— AIM OF THE EXERCISE —
With all pictures excluded, restate the records that follow exactly as written.

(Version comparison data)
--- START ---

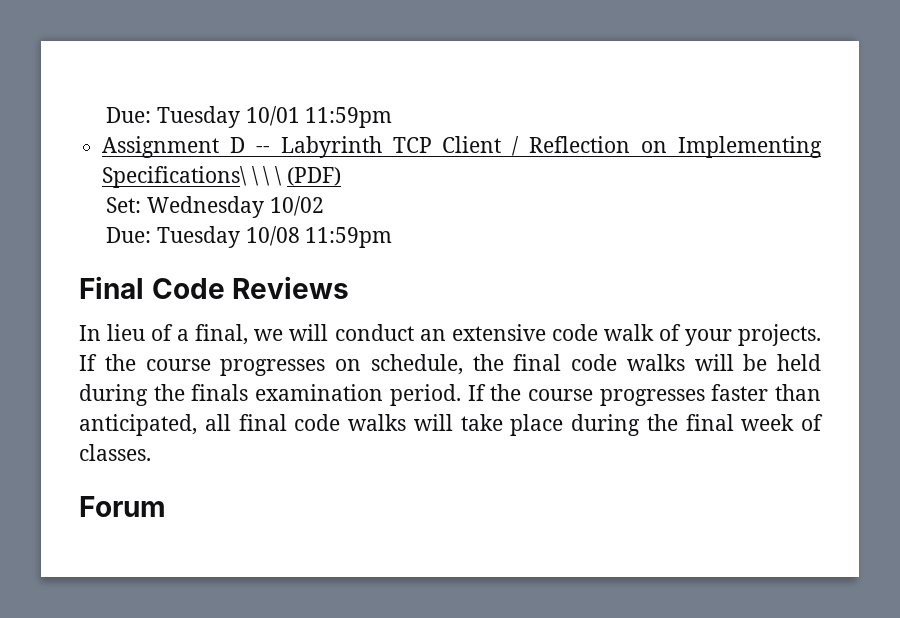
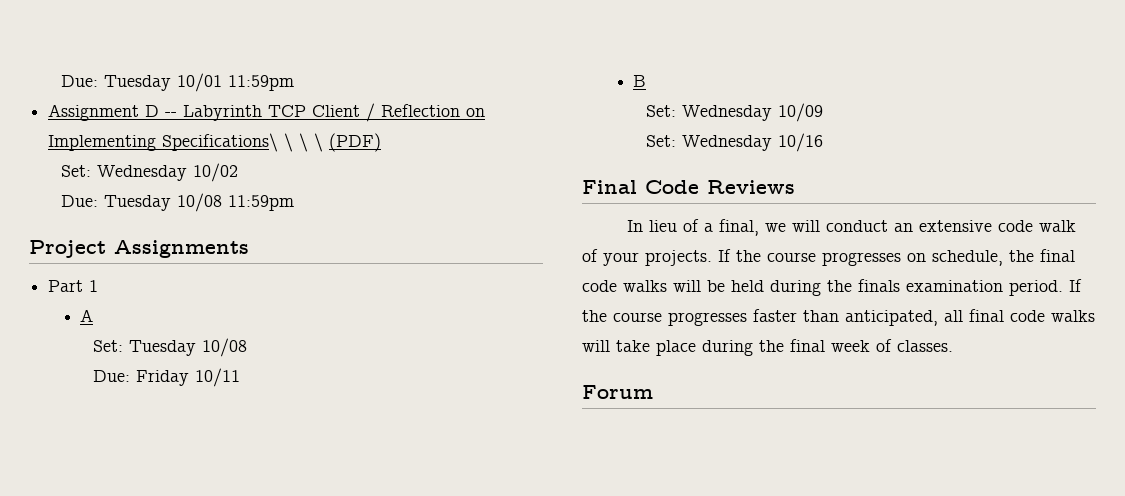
+ Project Assignments
+ Part 1
+ A
+ Set: Tuesday 10/08
+ Due: Friday 10/11
+ B
+ Set: Wednesday 10/09
+ Set: Wednesday 10/16

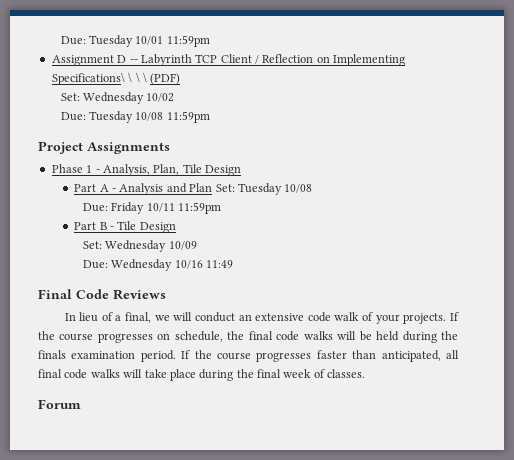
- Part 1
- A
- Set: Tuesday 10/08
+ Phase 1 - Analysis, Plan, Tile Design
+ Part A - Analysis and Plan Set: Tuesday 10/08
- Due: Friday 10/11
- B
+ Due: Friday 10/11 11:59pm
+ Part B - Tile Design
- Set: Wednesday 10/16
+ Due: Wednesday 10/16 11:49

--- END ---

— ANSWER SECTION —
+ Project Assignments
+ Part 1
+ A
+ Set: Tuesday 10/08
+ Due: Friday 10/11
+ B
+ Set: Wednesday 10/09
+ Set: Wednesday 10/16

- Part 1
- A
- Set: Tuesday 10/08
+ Phase 1 - Analysis, Plan, Tile Design
+ Part A - Analysis and Plan Set: Tuesday 10/08
- Due: Friday 10/11
- B
+ Due: Friday 10/11 11:59pm
+ Part B - Tile Design
- Set: Wednesday 10/16
+ Due: Wednesday 10/16 11:49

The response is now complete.